**What to work on:** Make an exact copy of all the entries below, with the pictures left out.

**Available data:**
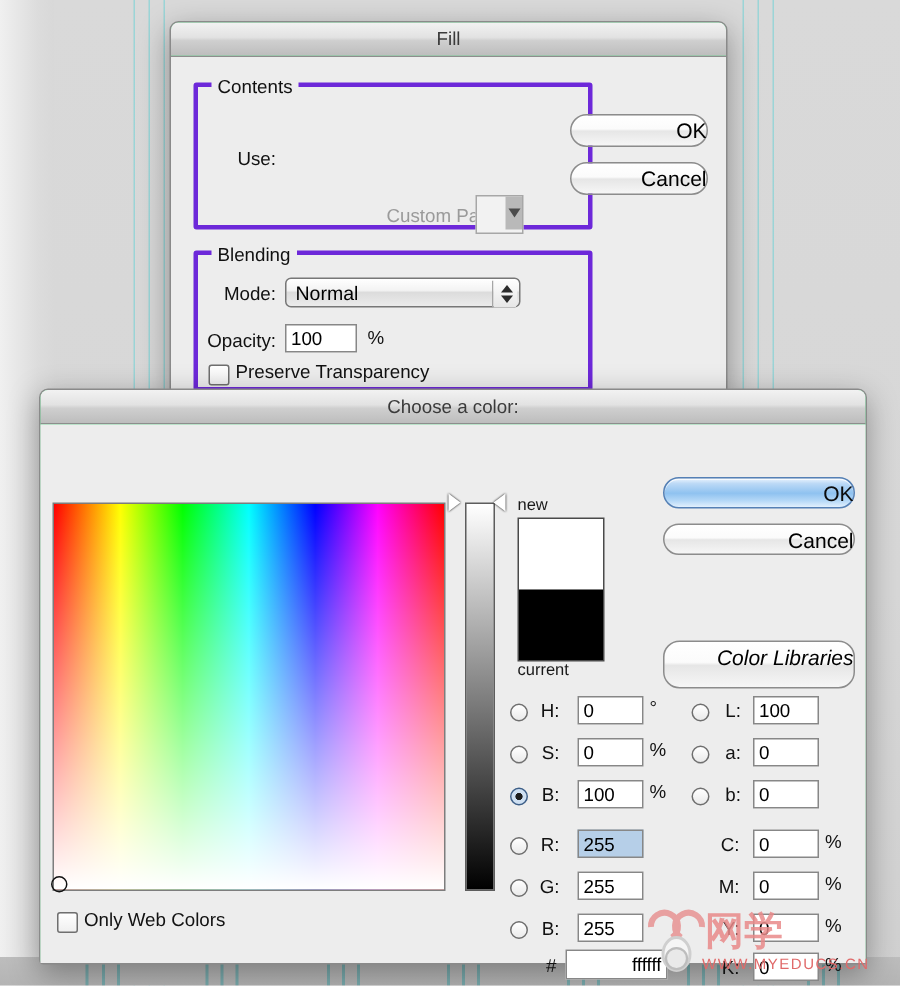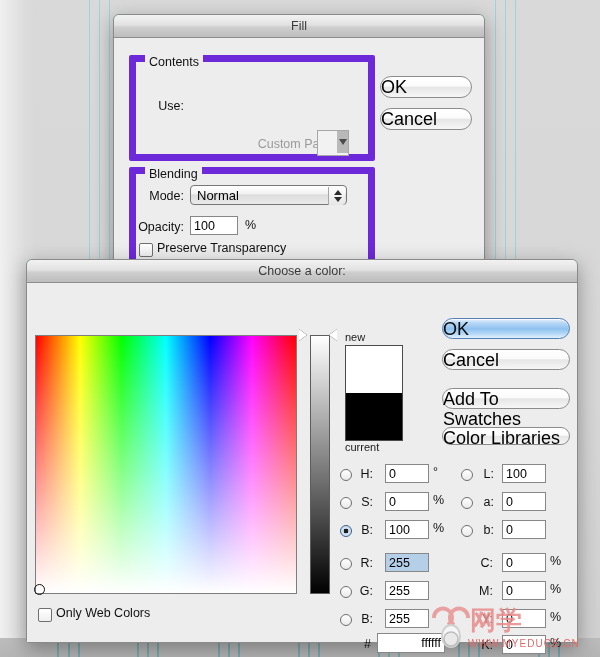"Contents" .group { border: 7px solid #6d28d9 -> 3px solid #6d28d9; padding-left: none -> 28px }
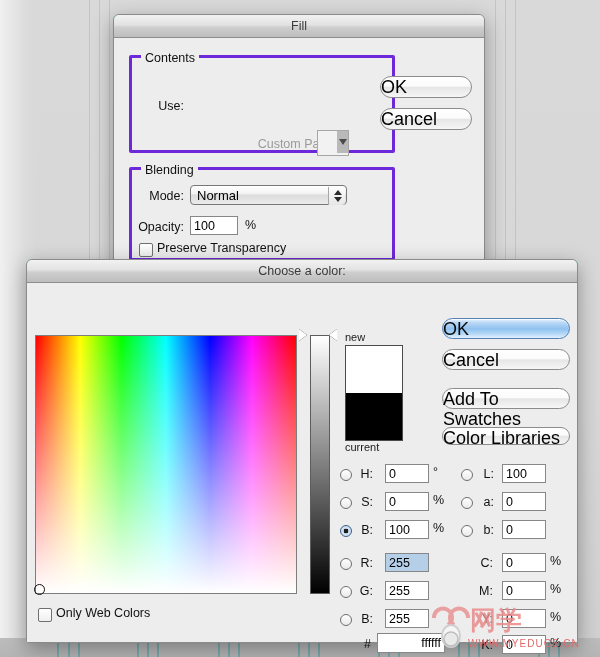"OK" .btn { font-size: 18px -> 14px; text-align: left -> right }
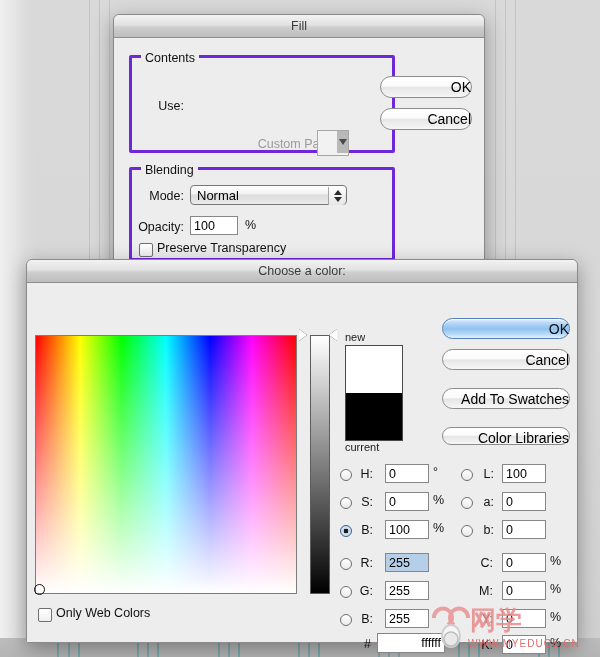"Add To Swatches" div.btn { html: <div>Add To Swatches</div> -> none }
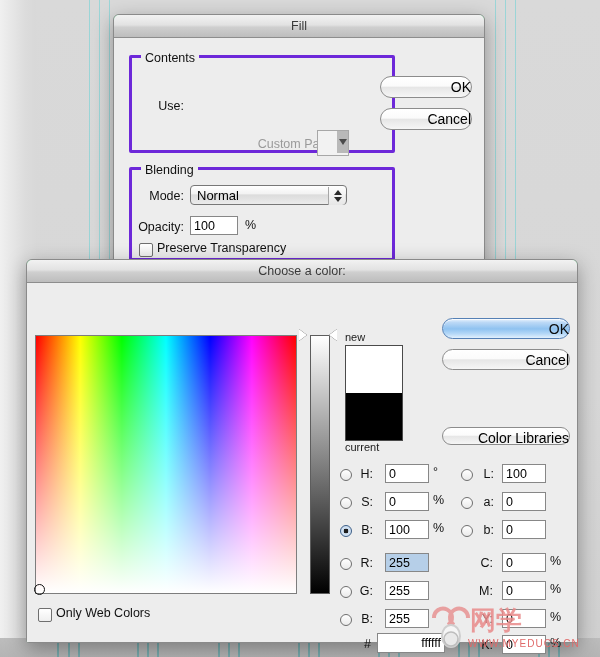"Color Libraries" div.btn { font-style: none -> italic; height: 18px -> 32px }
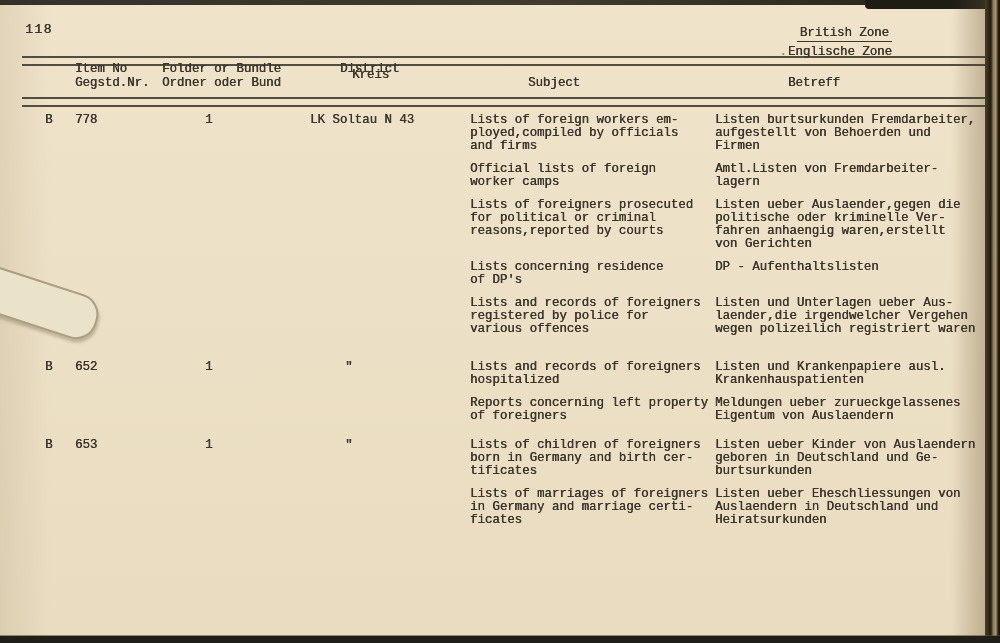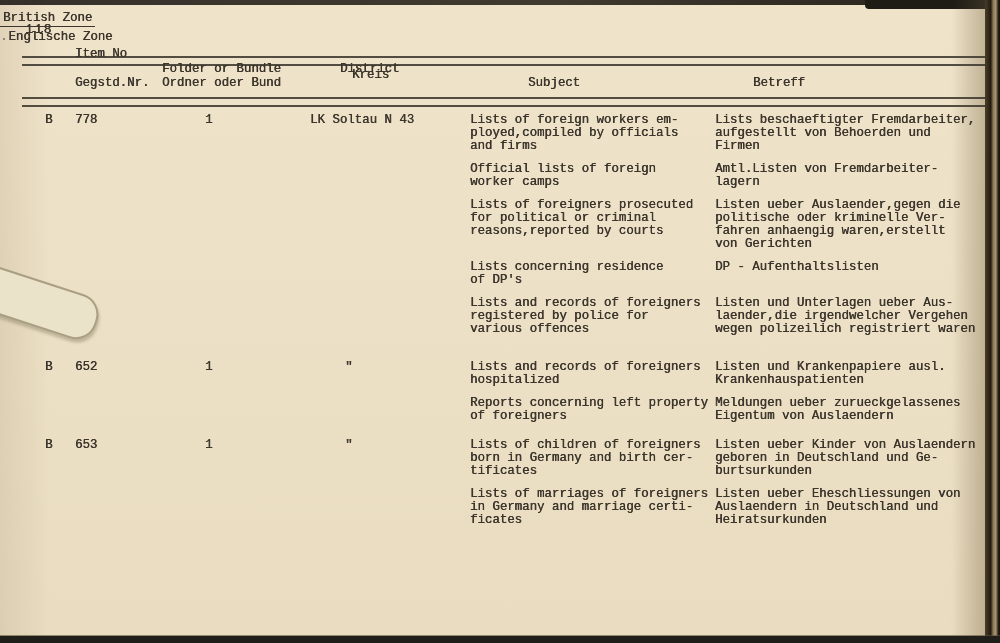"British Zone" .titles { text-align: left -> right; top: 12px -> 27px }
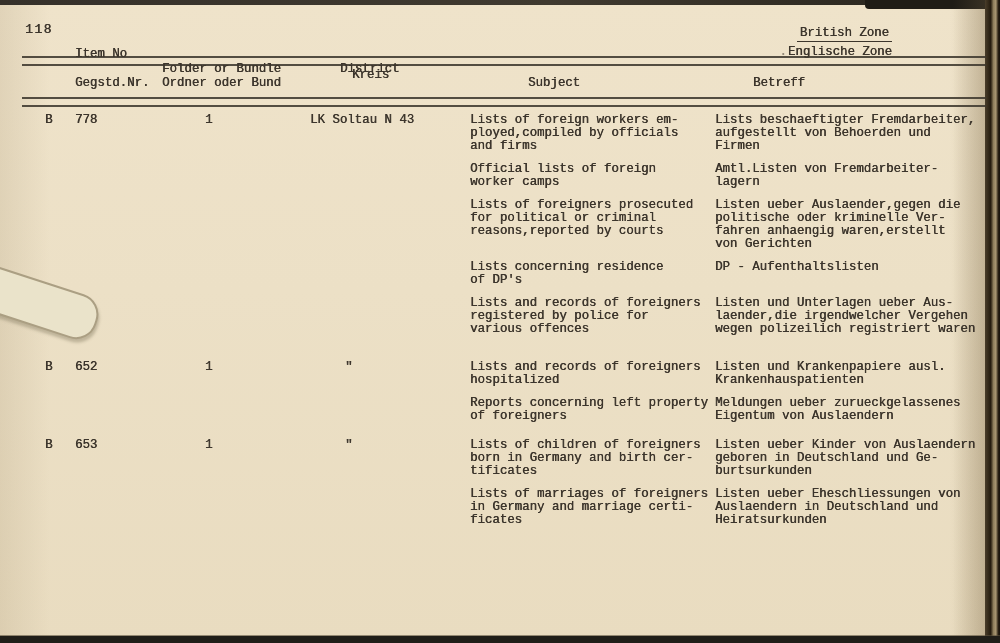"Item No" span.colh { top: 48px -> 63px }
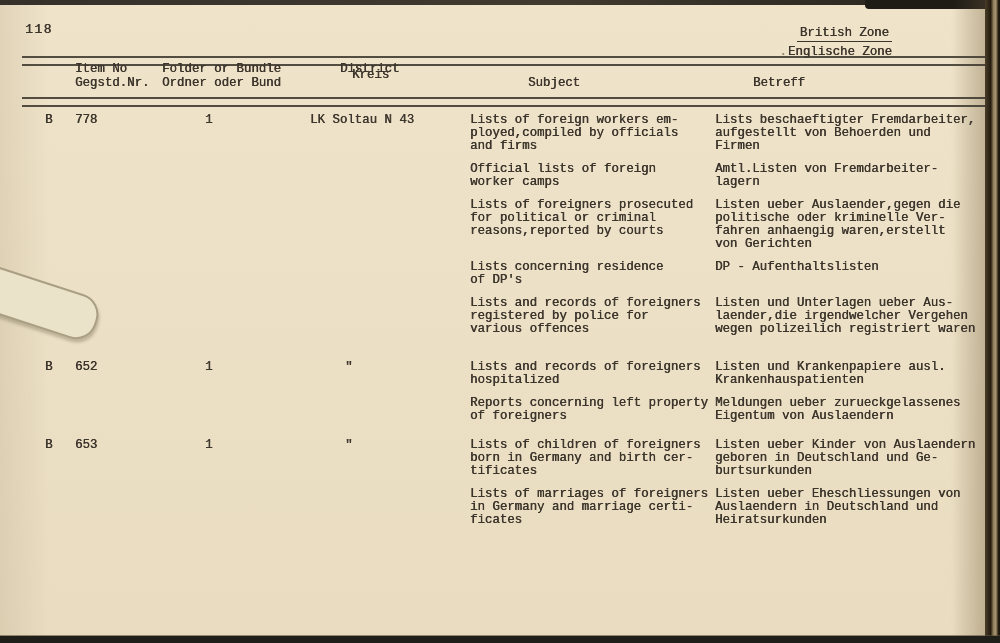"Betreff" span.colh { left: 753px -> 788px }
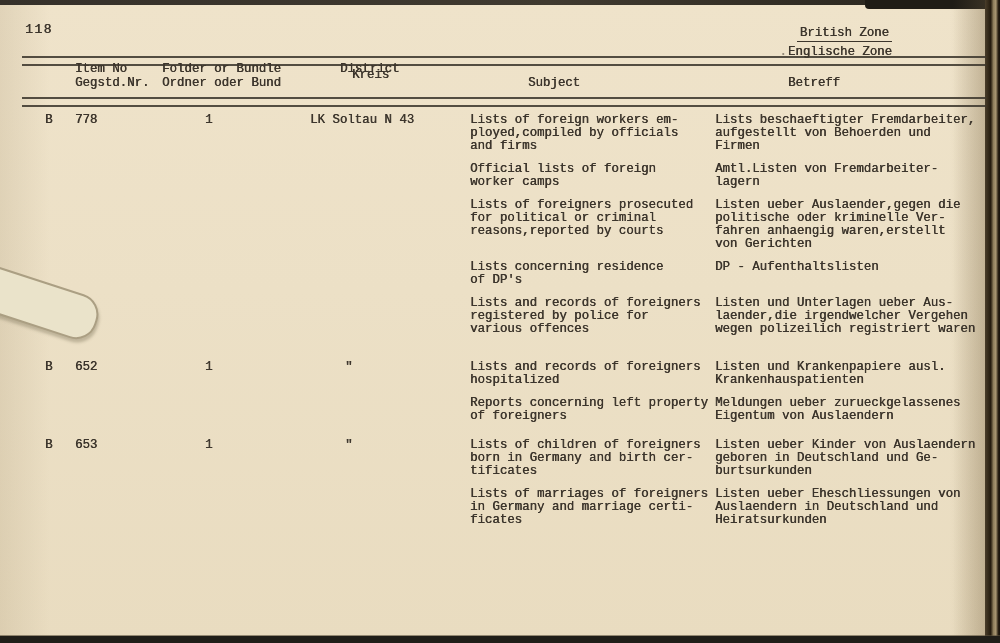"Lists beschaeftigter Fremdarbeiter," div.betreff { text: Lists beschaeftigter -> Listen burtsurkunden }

**Your response:**
"Contents" .group { border: 7px solid #6d28d9 -> 3px solid #6d28d9; padding-left: none -> 28px }
"OK" .btn { font-size: 18px -> 14px; text-align: left -> right }
"Add To Swatches" div.btn { html: <div>Add To Swatches</div> -> none }
"Color Libraries" div.btn { font-style: none -> italic; height: 18px -> 32px }
"British Zone" .titles { text-align: left -> right; top: 12px -> 27px }
"Item No" span.colh { top: 48px -> 63px }
"Betreff" span.colh { left: 753px -> 788px }
"Lists beschaeftigter Fremdarbeiter," div.betreff { text: Lists beschaeftigter -> Listen burtsurkunden }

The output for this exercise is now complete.